Top of Recorded information
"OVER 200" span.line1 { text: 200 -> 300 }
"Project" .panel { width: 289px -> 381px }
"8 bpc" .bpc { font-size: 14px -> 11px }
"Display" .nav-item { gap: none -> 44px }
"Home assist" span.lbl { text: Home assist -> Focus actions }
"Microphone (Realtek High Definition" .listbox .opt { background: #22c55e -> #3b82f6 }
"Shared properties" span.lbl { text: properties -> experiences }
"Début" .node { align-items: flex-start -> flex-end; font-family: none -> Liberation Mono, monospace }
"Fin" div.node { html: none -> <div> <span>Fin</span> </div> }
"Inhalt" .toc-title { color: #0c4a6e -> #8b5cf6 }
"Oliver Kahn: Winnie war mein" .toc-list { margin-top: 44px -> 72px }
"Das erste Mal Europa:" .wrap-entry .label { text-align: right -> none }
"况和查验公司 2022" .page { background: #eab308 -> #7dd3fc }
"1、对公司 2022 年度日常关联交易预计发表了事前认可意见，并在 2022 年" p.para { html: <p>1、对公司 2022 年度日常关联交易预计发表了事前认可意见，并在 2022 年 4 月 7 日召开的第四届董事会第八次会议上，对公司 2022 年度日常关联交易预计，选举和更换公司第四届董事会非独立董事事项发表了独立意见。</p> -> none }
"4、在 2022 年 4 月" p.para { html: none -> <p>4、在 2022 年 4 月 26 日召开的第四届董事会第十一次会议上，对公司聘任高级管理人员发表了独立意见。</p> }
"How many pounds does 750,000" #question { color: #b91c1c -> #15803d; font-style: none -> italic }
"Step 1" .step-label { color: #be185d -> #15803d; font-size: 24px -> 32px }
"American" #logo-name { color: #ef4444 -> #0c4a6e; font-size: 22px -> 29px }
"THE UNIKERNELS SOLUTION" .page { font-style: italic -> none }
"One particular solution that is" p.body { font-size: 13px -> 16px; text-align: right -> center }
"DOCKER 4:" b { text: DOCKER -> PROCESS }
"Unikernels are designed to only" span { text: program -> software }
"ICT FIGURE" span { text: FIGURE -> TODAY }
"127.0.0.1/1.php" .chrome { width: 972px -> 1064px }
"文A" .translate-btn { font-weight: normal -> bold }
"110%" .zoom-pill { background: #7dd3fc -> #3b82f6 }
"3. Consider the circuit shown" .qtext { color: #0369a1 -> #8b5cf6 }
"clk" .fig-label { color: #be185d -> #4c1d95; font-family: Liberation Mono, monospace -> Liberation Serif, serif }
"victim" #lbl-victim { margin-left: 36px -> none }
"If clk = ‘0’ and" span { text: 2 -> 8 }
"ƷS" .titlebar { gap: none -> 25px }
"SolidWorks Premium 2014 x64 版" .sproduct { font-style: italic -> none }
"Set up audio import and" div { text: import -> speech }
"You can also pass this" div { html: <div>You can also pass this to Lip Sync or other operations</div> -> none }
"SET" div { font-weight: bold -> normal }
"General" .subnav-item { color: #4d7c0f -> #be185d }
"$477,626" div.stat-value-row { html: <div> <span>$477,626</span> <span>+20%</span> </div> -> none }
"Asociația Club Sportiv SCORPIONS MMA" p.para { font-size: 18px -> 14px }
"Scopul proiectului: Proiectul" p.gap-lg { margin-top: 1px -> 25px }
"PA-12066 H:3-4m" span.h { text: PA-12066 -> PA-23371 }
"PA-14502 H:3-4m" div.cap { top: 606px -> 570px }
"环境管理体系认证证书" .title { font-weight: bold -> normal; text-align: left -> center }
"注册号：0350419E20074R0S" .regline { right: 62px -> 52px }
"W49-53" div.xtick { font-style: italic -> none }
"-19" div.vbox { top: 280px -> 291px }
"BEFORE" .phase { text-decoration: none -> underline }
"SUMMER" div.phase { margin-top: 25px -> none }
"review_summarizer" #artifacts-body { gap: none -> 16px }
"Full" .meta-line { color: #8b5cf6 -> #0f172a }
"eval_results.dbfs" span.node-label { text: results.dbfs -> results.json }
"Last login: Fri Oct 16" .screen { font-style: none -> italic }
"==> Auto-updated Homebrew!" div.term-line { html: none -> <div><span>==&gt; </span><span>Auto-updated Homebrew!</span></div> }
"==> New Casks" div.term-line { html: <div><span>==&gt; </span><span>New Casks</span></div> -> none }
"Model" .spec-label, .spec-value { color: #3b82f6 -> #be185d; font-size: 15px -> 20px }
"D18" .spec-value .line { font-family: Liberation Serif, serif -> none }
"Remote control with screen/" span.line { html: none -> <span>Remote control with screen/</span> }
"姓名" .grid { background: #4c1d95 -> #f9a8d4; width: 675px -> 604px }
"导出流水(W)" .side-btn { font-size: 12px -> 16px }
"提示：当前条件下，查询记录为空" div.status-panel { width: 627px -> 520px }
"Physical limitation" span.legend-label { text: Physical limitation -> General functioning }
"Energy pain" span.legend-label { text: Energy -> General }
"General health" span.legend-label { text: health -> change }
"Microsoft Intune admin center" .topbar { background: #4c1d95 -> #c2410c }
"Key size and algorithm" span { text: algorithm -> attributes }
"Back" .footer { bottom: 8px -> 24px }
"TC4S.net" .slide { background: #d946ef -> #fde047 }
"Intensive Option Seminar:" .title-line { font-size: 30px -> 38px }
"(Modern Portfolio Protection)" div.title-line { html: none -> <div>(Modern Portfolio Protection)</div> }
Bottom of Recorded information
[Exercise details] Scan the lines above for "text-decoration: none ->" and for "text: algorithm ->". Repeat exactly the line holding each of them and every line in between.

[Result for this task]
"BEFORE" .phase { text-decoration: none -> underline }
"SUMMER" div.phase { margin-top: 25px -> none }
"review_summarizer" #artifacts-body { gap: none -> 16px }
"Full" .meta-line { color: #8b5cf6 -> #0f172a }
"eval_results.dbfs" span.node-label { text: results.dbfs -> results.json }
"Last login: Fri Oct 16" .screen { font-style: none -> italic }
"==> Auto-updated Homebrew!" div.term-line { html: none -> <div><span>==&gt; </span><span>Auto-updated Homebrew!</span></div> }
"==> New Casks" div.term-line { html: <div><span>==&gt; </span><span>New Casks</span></div> -> none }
"Model" .spec-label, .spec-value { color: #3b82f6 -> #be185d; font-size: 15px -> 20px }
"D18" .spec-value .line { font-family: Liberation Serif, serif -> none }
"Remote control with screen/" span.line { html: none -> <span>Remote control with screen/</span> }
"姓名" .grid { background: #4c1d95 -> #f9a8d4; width: 675px -> 604px }
"导出流水(W)" .side-btn { font-size: 12px -> 16px }
"提示：当前条件下，查询记录为空" div.status-panel { width: 627px -> 520px }
"Physical limitation" span.legend-label { text: Physical limitation -> General functioning }
"Energy pain" span.legend-label { text: Energy -> General }
"General health" span.legend-label { text: health -> change }
"Microsoft Intune admin center" .topbar { background: #4c1d95 -> #c2410c }
"Key size and algorithm" span { text: algorithm -> attributes }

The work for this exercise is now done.